### [HOW TO COMPLETE THIS TASK]
Could you reproduce all the entries under this sentence exactly, leaving the images aside?

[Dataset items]
· · · · ·

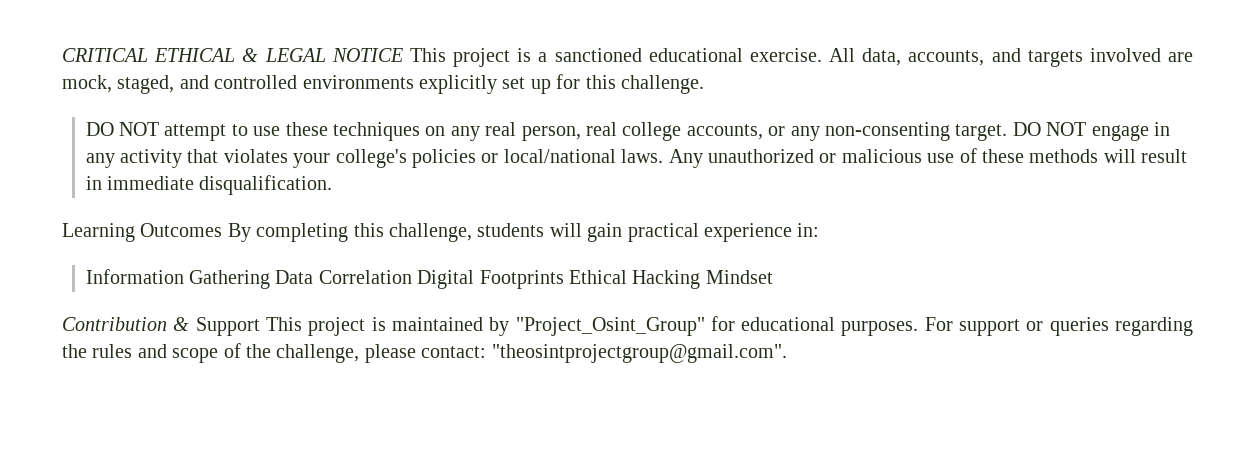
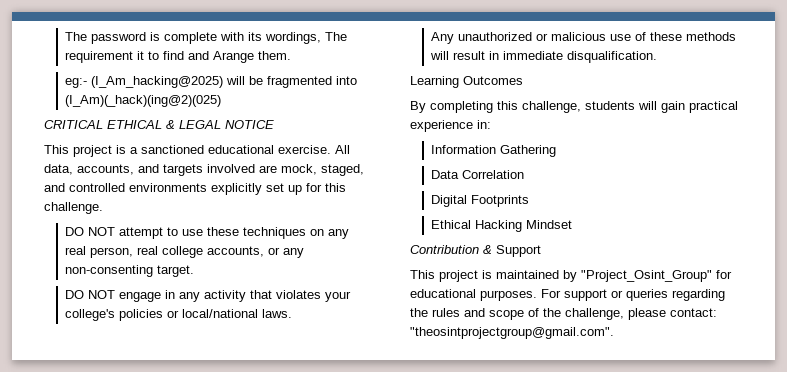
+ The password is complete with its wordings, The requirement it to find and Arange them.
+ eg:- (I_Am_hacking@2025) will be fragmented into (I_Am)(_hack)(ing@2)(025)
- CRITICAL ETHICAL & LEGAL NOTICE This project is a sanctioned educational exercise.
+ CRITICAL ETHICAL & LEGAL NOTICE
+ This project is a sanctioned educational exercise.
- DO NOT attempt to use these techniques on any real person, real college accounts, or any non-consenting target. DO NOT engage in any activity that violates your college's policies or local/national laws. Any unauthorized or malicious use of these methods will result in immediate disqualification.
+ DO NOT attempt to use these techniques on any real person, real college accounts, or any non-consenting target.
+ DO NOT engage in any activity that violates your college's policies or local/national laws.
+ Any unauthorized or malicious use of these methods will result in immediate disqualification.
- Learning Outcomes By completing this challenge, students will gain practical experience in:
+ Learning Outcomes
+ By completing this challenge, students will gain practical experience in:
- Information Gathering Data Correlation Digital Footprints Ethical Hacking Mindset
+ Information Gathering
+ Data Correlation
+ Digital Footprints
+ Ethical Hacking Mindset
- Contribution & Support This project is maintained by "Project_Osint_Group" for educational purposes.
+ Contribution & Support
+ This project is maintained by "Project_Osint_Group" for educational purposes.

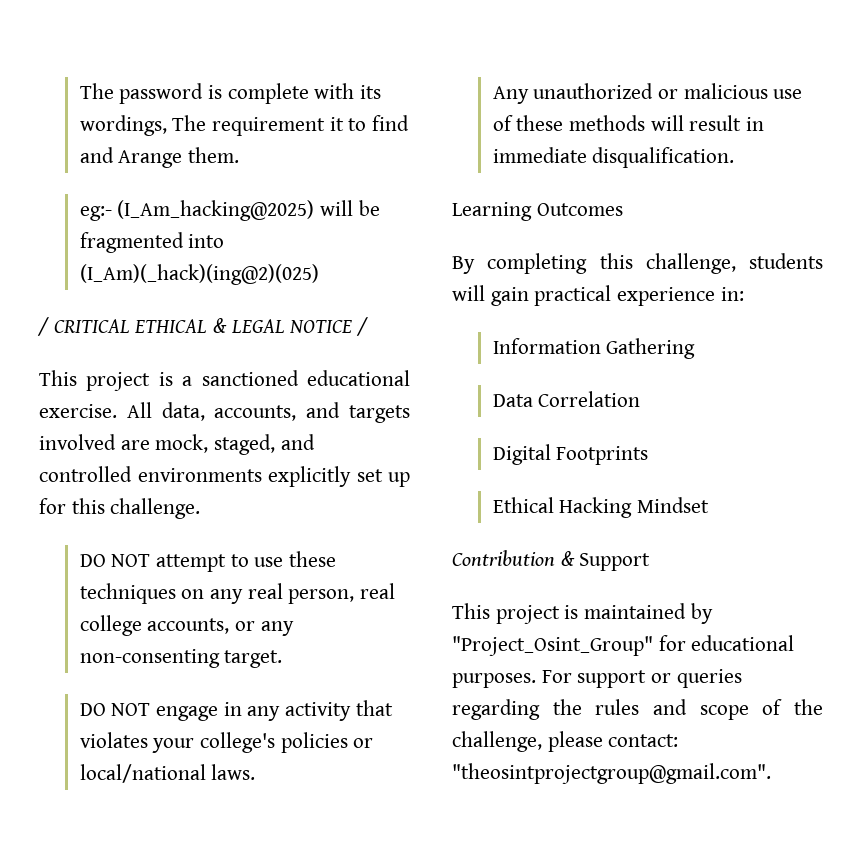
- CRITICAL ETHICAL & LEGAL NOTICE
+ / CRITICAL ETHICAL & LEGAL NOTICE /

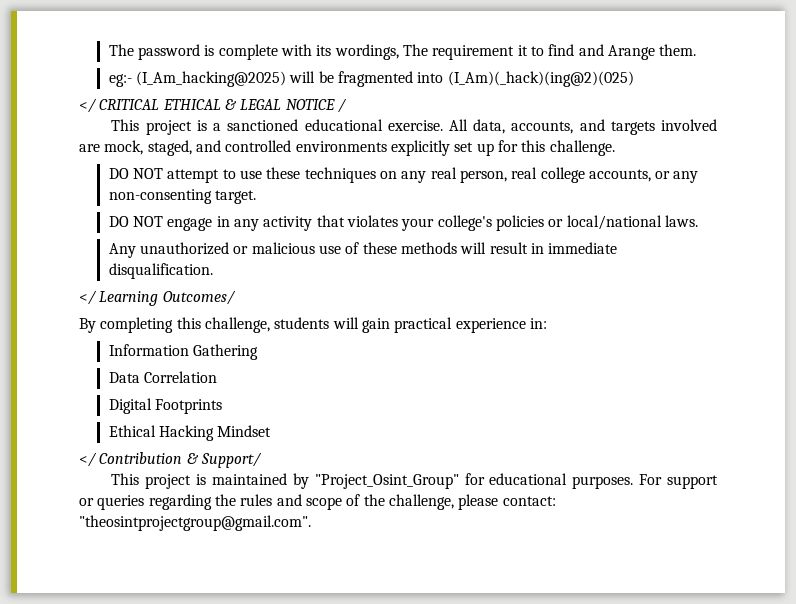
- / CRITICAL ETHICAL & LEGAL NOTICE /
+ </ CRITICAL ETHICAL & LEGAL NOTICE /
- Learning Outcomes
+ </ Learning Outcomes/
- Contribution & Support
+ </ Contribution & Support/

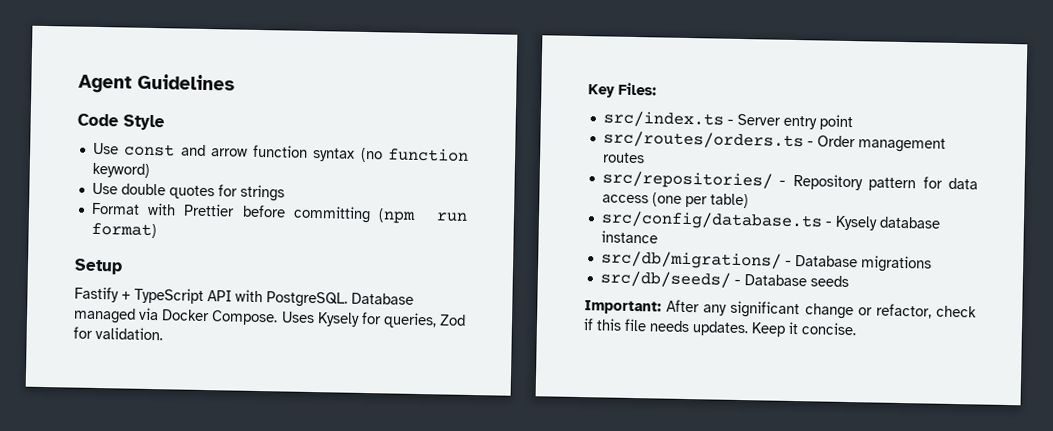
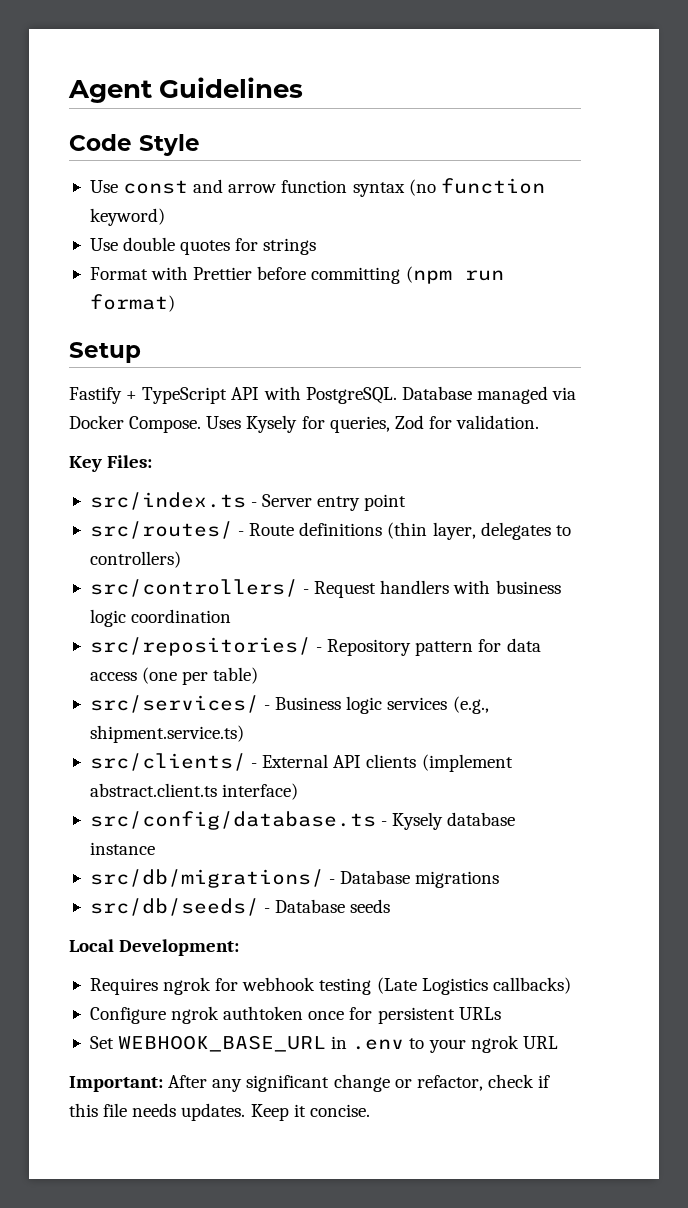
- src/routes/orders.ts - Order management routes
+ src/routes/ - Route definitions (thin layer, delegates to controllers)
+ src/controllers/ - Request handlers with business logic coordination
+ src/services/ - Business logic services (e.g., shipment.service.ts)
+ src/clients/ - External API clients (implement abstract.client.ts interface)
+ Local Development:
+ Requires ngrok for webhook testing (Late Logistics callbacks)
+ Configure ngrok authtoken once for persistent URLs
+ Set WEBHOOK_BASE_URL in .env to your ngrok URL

· · · · ·

### [WRITTEN RESPONSE]
+ The password is complete with its wordings, The requirement it to find and Arange them.
+ eg:- (I_Am_hacking@2025) will be fragmented into (I_Am)(_hack)(ing@2)(025)
- CRITICAL ETHICAL & LEGAL NOTICE This project is a sanctioned educational exercise.
+ CRITICAL ETHICAL & LEGAL NOTICE
+ This project is a sanctioned educational exercise.
- DO NOT attempt to use these techniques on any real person, real college accounts, or any non-consenting target. DO NOT engage in any activity that violates your college's policies or local/national laws. Any unauthorized or malicious use of these methods will result in immediate disqualification.
+ DO NOT attempt to use these techniques on any real person, real college accounts, or any non-consenting target.
+ DO NOT engage in any activity that violates your college's policies or local/national laws.
+ Any unauthorized or malicious use of these methods will result in immediate disqualification.
- Learning Outcomes By completing this challenge, students will gain practical experience in:
+ Learning Outcomes
+ By completing this challenge, students will gain practical experience in:
- Information Gathering Data Correlation Digital Footprints Ethical Hacking Mindset
+ Information Gathering
+ Data Correlation
+ Digital Footprints
+ Ethical Hacking Mindset
- Contribution & Support This project is maintained by "Project_Osint_Group" for educational purposes.
+ Contribution & Support
+ This project is maintained by "Project_Osint_Group" for educational purposes.

- CRITICAL ETHICAL & LEGAL NOTICE
+ / CRITICAL ETHICAL & LEGAL NOTICE /

- / CRITICAL ETHICAL & LEGAL NOTICE /
+ </ CRITICAL ETHICAL & LEGAL NOTICE /
- Learning Outcomes
+ </ Learning Outcomes/
- Contribution & Support
+ </ Contribution & Support/

- src/routes/orders.ts - Order management routes
+ src/routes/ - Route definitions (thin layer, delegates to controllers)
+ src/controllers/ - Request handlers with business logic coordination
+ src/services/ - Business logic services (e.g., shipment.service.ts)
+ src/clients/ - External API clients (implement abstract.client.ts interface)
+ Local Development:
+ Requires ngrok for webhook testing (Late Logistics callbacks)
+ Configure ngrok authtoken once for persistent URLs
+ Set WEBHOOK_BASE_URL in .env to your ngrok URL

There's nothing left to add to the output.